Developing insight into the pathogenesis of severe acute respiratory syndrome coronavirus 2 (SARS-CoV-2) is of critical importance to overcome the global pandemic caused by coronavirus disease 2019 (covid-19). In this study, we have applied Mendelian randomization (MR) to systematically evaluate the effect of 10 cardiometabolic risk factors and genetic liability to lifetime smoking on 97 circulating host proteins postulated to either interact or contribute to the maladaptive host response of SARS-CoV-2.
We applied the inverse variance weighted (IVW) approach and several robust MR methods in a two-sample setting to systemically estimate the genetically predicted effect of each risk factor in turn on levels of each circulating protein. Multivariable MR was conducted to simultaneously evaluate the effects of multiple risk factors on the same protein. We also applied MR using cis-regulatory variants at the genomic location responsible for encoding these proteins to estimate whether their circulating levels may influence severe SARS-CoV-2.

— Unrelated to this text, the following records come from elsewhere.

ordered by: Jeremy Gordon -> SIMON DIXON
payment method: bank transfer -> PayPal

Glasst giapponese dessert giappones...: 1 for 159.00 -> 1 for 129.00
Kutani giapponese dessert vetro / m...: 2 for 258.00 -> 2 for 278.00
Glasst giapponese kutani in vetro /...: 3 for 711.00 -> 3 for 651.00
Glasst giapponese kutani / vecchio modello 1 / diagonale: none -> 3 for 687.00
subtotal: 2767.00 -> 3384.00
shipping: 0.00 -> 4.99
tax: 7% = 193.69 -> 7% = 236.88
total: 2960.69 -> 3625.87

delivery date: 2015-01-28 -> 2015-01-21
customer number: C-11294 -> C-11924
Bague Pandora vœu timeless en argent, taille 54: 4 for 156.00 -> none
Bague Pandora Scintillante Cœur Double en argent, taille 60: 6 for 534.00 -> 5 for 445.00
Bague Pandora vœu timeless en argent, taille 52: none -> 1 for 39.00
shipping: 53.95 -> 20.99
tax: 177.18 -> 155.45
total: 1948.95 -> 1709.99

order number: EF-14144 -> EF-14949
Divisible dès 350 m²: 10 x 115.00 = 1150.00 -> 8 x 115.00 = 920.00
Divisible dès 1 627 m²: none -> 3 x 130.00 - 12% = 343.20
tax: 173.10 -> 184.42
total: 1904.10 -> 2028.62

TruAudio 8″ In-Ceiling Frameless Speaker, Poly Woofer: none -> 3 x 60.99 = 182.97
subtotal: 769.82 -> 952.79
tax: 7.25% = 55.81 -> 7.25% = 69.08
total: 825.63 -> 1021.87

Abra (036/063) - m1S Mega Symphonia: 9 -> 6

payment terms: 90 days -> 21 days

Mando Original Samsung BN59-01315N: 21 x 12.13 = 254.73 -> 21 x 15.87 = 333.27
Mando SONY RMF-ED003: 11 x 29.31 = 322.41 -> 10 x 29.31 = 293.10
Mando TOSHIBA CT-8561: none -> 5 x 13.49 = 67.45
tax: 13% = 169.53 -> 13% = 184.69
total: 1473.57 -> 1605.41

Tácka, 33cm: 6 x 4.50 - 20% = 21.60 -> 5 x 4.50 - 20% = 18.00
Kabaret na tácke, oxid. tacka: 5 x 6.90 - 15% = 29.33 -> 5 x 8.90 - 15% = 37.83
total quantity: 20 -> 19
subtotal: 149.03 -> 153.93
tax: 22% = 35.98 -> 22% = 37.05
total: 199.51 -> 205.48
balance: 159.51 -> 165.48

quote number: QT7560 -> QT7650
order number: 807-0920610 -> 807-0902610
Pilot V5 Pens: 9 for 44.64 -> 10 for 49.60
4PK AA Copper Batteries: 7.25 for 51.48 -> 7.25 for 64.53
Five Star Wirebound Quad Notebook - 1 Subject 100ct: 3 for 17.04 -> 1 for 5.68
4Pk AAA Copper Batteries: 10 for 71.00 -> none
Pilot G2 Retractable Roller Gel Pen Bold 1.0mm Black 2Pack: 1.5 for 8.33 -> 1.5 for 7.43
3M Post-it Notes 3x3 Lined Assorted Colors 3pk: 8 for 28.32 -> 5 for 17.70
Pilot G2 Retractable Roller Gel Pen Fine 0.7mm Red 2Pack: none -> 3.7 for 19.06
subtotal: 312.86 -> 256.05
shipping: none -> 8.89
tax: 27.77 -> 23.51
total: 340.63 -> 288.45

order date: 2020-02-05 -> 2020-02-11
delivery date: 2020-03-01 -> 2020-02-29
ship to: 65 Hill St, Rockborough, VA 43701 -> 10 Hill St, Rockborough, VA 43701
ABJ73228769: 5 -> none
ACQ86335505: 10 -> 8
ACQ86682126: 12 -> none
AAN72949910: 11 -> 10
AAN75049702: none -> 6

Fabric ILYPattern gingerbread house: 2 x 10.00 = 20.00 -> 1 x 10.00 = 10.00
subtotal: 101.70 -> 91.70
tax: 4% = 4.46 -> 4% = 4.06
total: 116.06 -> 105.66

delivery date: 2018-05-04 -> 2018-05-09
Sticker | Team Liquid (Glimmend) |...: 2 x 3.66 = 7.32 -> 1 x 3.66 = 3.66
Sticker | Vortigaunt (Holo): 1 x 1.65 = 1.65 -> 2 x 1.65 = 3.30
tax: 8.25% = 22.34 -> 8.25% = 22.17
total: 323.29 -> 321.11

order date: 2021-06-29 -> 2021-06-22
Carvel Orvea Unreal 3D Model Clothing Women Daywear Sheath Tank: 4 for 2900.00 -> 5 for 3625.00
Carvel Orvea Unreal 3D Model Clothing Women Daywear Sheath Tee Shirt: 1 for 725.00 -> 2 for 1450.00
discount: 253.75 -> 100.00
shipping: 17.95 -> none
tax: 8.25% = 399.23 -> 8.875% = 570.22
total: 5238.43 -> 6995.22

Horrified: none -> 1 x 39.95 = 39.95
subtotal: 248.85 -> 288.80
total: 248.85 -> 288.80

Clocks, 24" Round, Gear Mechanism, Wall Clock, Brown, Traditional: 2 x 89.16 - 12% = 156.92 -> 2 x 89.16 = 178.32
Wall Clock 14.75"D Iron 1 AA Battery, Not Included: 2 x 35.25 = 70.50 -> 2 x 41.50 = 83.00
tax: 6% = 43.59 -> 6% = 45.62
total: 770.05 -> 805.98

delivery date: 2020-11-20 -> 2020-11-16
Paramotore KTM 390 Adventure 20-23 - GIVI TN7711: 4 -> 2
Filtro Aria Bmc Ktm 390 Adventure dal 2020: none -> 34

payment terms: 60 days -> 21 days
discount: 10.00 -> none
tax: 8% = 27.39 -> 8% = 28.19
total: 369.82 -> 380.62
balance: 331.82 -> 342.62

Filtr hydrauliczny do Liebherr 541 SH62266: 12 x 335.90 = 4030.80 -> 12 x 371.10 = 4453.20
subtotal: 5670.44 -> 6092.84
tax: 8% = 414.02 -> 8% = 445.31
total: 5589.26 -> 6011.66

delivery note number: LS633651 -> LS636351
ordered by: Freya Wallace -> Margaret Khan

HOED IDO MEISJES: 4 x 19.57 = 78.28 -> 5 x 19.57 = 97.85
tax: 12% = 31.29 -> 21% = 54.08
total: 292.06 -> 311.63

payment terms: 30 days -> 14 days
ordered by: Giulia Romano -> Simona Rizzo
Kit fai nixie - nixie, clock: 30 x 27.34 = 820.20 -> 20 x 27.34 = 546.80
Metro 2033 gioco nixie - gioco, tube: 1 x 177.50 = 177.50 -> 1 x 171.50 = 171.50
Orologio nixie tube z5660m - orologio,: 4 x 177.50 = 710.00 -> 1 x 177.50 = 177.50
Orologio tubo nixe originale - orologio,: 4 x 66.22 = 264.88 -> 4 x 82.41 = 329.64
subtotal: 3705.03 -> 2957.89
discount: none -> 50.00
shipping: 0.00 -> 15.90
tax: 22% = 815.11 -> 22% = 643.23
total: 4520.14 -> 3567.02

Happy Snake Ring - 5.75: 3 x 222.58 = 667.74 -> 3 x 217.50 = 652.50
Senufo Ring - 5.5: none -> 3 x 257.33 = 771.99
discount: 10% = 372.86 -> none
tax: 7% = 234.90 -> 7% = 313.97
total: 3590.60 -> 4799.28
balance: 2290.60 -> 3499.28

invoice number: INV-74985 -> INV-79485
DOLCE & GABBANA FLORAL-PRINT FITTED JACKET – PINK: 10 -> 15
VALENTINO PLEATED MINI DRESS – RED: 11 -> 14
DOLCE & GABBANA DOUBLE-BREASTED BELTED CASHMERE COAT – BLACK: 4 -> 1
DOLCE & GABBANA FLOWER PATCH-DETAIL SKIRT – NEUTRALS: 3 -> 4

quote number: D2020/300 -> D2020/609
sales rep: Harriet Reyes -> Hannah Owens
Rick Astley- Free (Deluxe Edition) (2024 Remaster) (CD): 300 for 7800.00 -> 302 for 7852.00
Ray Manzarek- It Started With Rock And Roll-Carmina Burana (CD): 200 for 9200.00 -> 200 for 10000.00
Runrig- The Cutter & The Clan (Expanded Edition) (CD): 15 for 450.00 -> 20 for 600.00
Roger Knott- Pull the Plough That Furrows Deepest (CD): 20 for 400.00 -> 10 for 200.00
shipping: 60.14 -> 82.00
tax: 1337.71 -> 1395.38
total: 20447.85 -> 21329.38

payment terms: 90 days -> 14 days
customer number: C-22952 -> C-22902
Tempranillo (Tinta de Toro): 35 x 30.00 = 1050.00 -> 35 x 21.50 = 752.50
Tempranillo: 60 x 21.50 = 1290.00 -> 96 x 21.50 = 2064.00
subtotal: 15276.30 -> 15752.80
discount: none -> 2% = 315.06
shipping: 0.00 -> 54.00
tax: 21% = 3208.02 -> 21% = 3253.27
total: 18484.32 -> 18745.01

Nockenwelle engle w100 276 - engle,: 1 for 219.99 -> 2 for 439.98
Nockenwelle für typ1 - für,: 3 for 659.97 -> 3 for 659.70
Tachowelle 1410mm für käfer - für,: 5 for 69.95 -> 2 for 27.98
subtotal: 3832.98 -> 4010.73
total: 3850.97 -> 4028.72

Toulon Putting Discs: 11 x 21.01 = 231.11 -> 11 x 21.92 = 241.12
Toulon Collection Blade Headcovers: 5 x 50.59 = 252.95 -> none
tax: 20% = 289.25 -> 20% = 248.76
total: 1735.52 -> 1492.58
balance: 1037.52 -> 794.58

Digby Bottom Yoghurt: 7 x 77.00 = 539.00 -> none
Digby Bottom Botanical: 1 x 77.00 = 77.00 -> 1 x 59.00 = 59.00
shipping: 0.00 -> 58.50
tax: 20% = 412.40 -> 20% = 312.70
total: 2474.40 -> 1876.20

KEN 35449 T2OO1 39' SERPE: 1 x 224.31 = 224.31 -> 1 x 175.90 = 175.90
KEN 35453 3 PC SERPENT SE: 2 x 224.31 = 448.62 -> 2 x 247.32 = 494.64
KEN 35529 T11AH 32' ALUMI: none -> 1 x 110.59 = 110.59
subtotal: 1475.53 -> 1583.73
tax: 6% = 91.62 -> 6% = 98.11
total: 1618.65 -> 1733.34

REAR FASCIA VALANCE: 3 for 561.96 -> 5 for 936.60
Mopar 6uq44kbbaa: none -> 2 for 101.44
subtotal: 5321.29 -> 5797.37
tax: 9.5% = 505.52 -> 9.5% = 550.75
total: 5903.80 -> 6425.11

In total, we identified evidence supporting 105 effects between risk factors and circulating proteins which were robust to multiple testing corrections and sensitivity analyzes. For example, body mass index provided evidence of an effect on 23 circulating proteins with a variety of functions, such as inflammatory markers c-reactive protein (IVW Beta=0.34 per standard deviation change, 95% CI=0.26 to 0.41, P = 2.19 × 10−16) and interleukin-1 receptor antagonist (IVW Beta=0.23, 95% CI=0.17 to 0.30, P = 9.04 × 10−12). Further analyzes using multivariable MR provided evidence that the effect of BMI on lowering immunoglobulin G, an antibody class involved in protection from infection, is substantially mediated by raised triglycerides levels (IVW Beta=-0.18, 95% CI=-0.25 to -0.12, P = 2.32 × 10−08, proportion mediated=44.1%). The strongest evidence that any of the circulating proteins highlighted by our initial analysis influence severe SARS-CoV-2 was identified for soluble glycoprotein 130 (odds ratio=1.81, 95% CI=1.25 to 2.62, P = 0.002), a signal transductor for interleukin-6 type cytokines which are involved in inflammatory response. However, based on current case samples for severe SARS-CoV-2 we were unable to replicate findings in independent samples.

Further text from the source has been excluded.